Book Shopping in Moscow

I’ve been doing a lot of book shopping here in Moscow. Most of the libraries and archives I work in have little lavki of mostly academic books. I have to say that there are some interesting things being published here.

What has caught my eye is the sheer number of translations of post-structuralist philosophy. The works of Jacques Derrida, Alain Badiou, Michel Foucault, Gilles Deleuze are filling bookstores philosophy sections.

There are also some interesting historical works being published. I was happy to find Igor’ Navskii’s brilliant study of the Russian Civil War, Zhizn v katastrofe: Budni naseleniia Urala v 1917-1922 (Life in Catastrophe: Everyday Life in the Urals, 1917-1920), at a ROSSPEN store for only 99 rubles as well as the second volume of Sovetskaya derevnia glazami VChK-OGPU-NKVD dokumenty i materialy, 1923-1929 (The Soviet Countryside through the eyes of the Cheka, GPU and NKVD documents and materials, 1923-1929). There are also an increasing number of studies, memoirs, and document collections on the Gulag, Spetspereselenie or “Special Resettlements,” etc. These are also common subjects now being researched and published.

What is even more intriguing are books like Irina Zherebkina’s Feministskaia interventsiia v stalinizm ili Stalina ne sushchestvuet (A Feminist Intervention in Stalinism or Stalin does not Exist). The author of the acclaimed Strast’: Zhenskoe telo i zhenskaia seksual’nost’ v Rossii (Passion: The Female Body and Female Sexuality in Russia), Zherebkina makes a gender and Lacanian analysis of Stalinist Russia. Influenced by the works of Slavoj Zizek, Zherebkina seeks to deploy “Alenka Zupanchich’s methodology of the “ethics of the Real” as a theory of ethical choice in the analysis of totalitarian eroticism, especially the gendered structure of subjectivity” (7).

Another interesting find was Nataliia Lebina’s Entsiklopediia banal’nostei: Sovetskaia povsednevnost’: kontury, simvoly, znaki (Encyclopedia of Banality: Soviet Everyday Life: Contours, Symbols, Signs). This is a great book of short entries on the small, not to mention forgotten tokens of Soviet life. Inside you can find entries on things like stiliaga, the postwar youth subculture, Eseninshchina, the 1920s hysteria about suicides inspired by the poetry of Sergei Esenin, and babetta, which was a woman who dressed and did her hair like Brigit Bardot in the late 1950s and early 60s.

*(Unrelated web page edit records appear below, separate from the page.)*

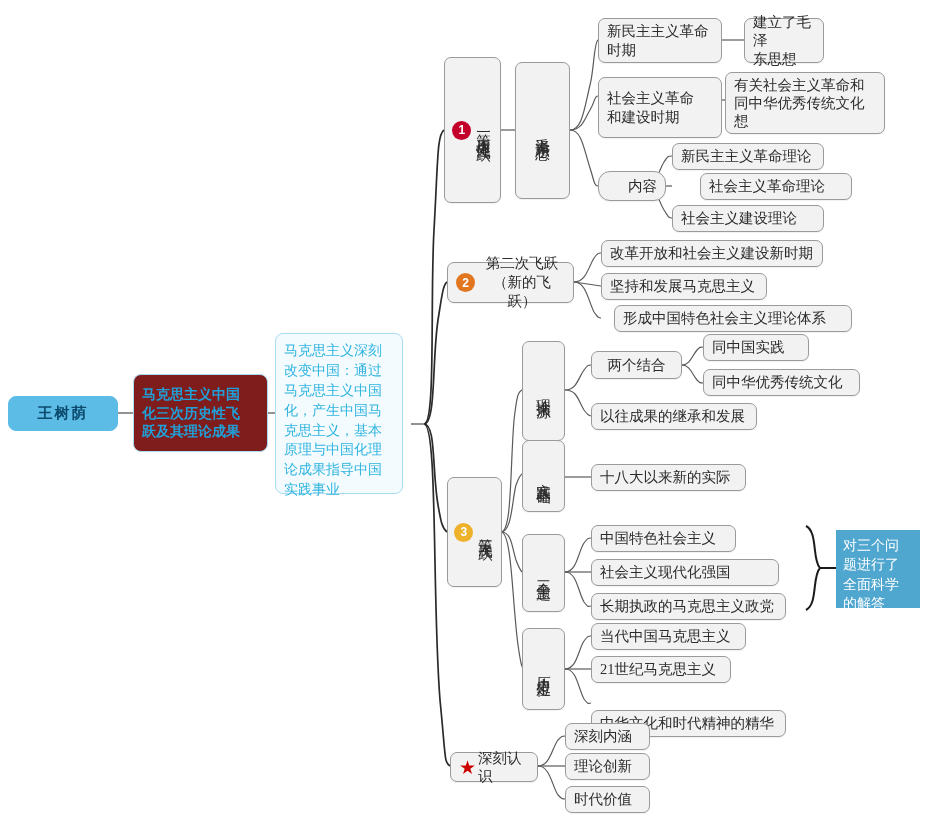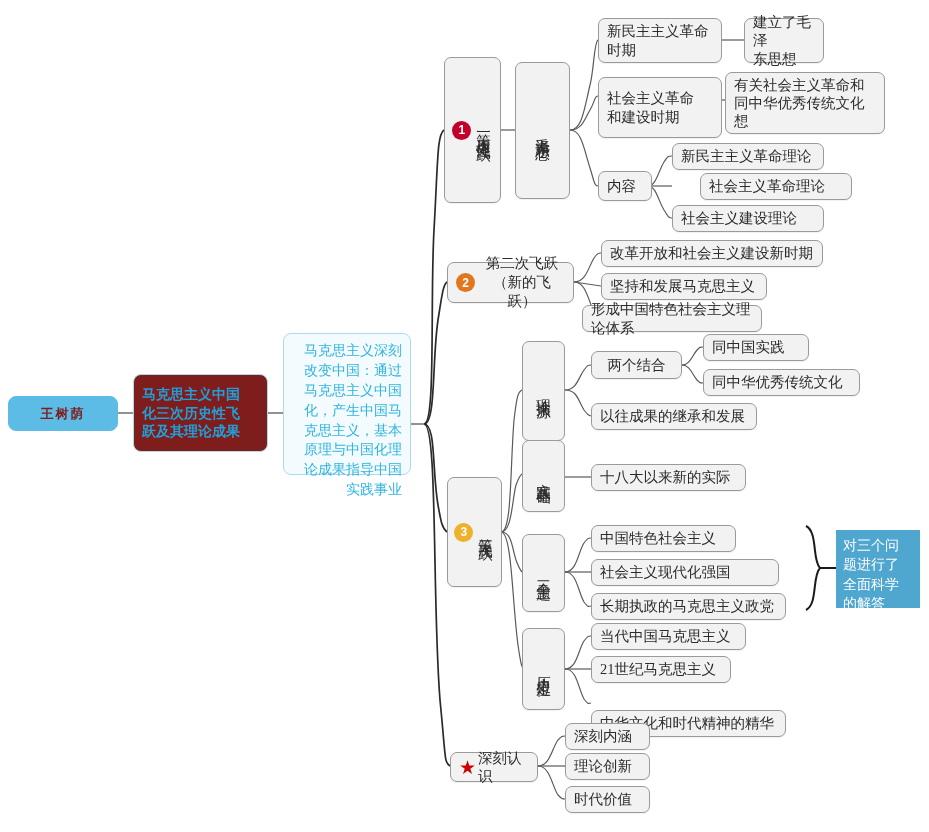--- a/index.html
+++ b/index.html
@@ -269,7 +269,7 @@
 想</span>
   </div>
 
-  <div class="node gnode" style="left:598px; top:171px; width:54px; height:30px; justify-content:flex-start;">
+  <div class="node gnode" style="left:598px; top:171px; width:68px; height:30px; justify-content:flex-end;border-radius:12px;">
     <span>内容</span>
   </div>
   <div class="node gnode" style="left:672px; top:143px; width:152px; height:27px;">

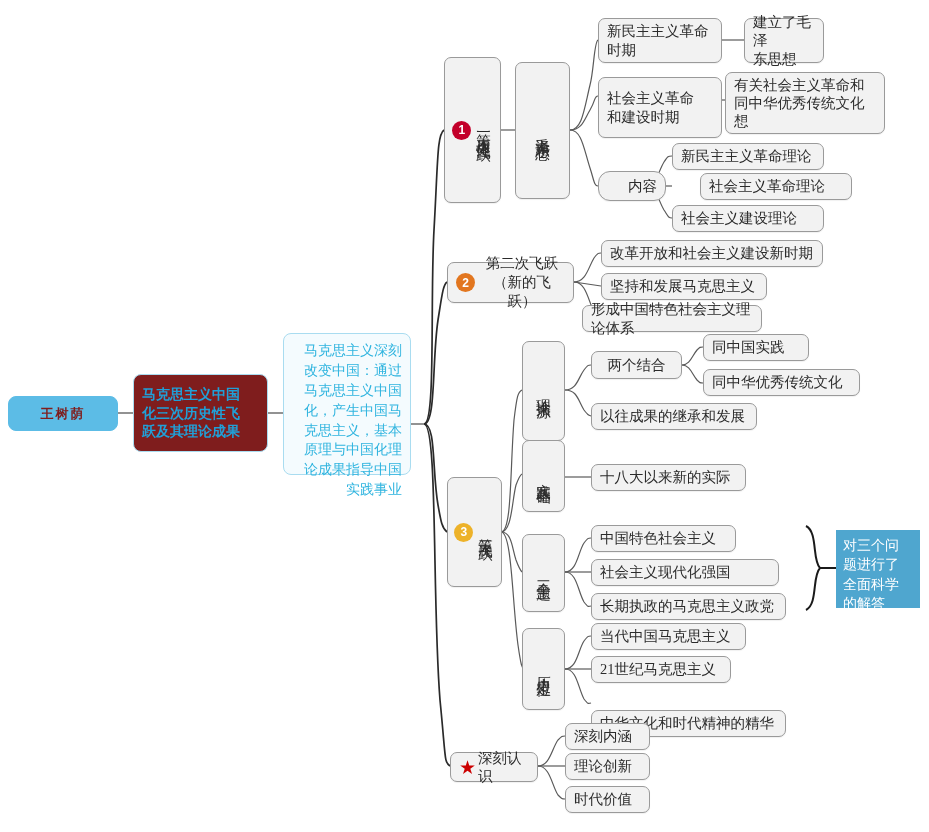--- a/index.html
+++ b/index.html
@@ -295,7 +295,7 @@
   <div class="node gnode" style="left:601px; top:273px; width:166px; height:27px;">
     <span>坚持和发展马克思主义</span>
   </div>
-  <div class="node gnode" style="left:582px; top:305px; width:180px; height:27px;">
+  <div class="node gnode" style="left:614px; top:305px; width:238px; height:27px;">
     <span>形成中国特色社会主义理论体系</span>
   </div>
 

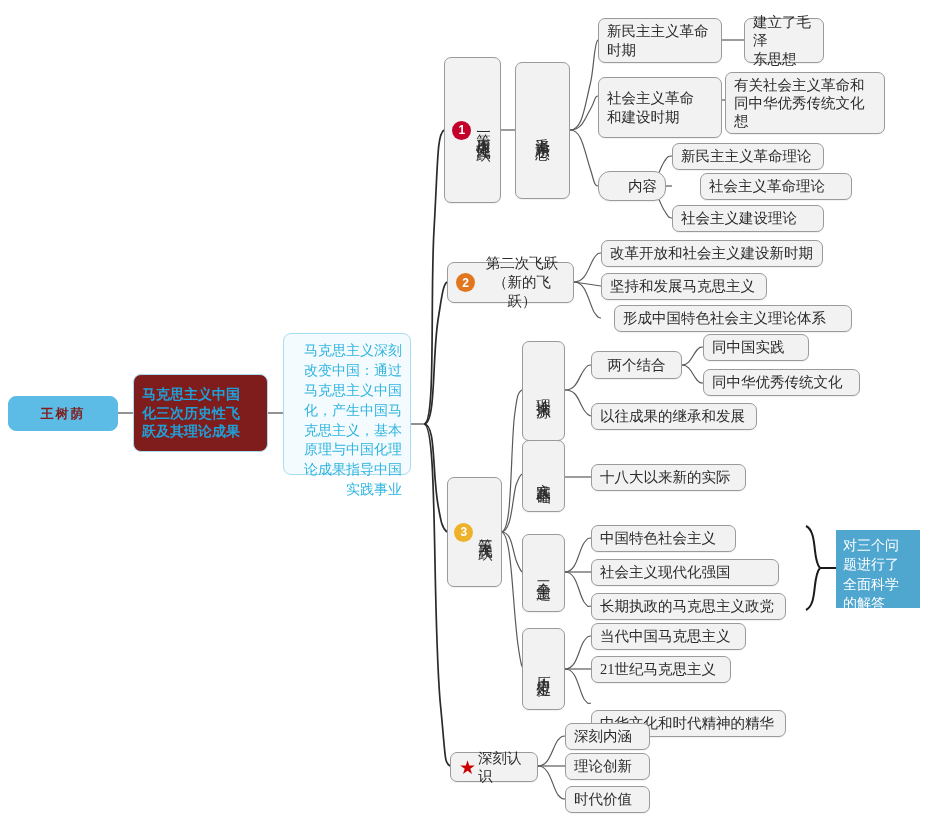--- a/index.html
+++ b/index.html
@@ -237,7 +237,7 @@
 跃及其理论成果</span>
   </div>
 
-  <div class="node blueout2" style="left:283px; top:333px; width:128px; height:142px;text-align:right;">
+  <div class="node blueout2" style="left:275px; top:333px; width:128px; height:161px;">
     <span>马克思主义深刻改变中国：通过马克思主义中国化，产生中国马克思主义，基本原理与中国化理论成果指导中国实践事业</span>
   </div>
 

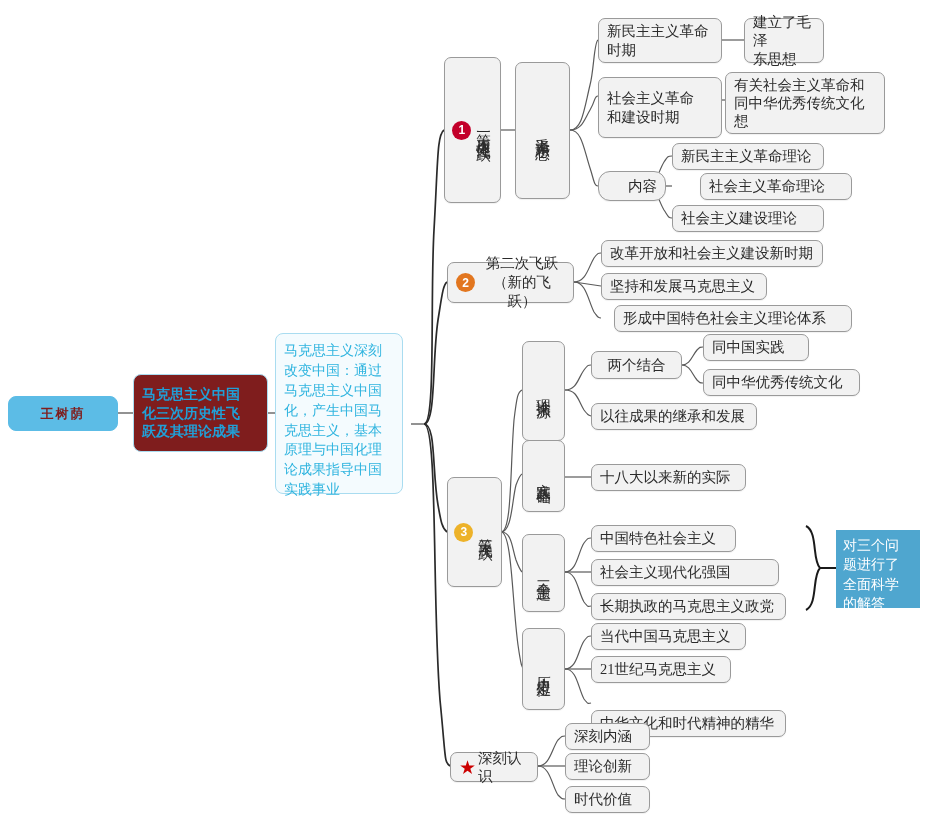--- a/index.html
+++ b/index.html
@@ -57,9 +57,9 @@
     background: #5cbce6;
     border: 1px solid #5cbce6;
     border-radius: 8px;
-    color: #7f1d1d;
+    color: #0c4a6e;
     font-weight: bold;
-    font-size: 13px;
+    font-size: 15px;
     letter-spacing: 2px;
     justify-content: center;
     font-family: "Liberation Sans", sans-serif;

Lastly is Il’ia Utekhin’s Ocherki Kommunal’nogo byta (Study of Communal Life). How Soviet citizens live, regulated, and ordered communal space in kommunalki is a fascinating subject. We often forget that the Soviet experiment was more than just changing the economic and social structure of Russian life; it was also about the restructuring of how people interacted with space. The communal apartment was both practical and revolutionary. The crisis of housing required many families to share apartments; while at the same time also trying to create unalienated living space. Utekhin’s text tries to capture what life was like in these living spaces and how residents negotiated its many compromises and conflicts.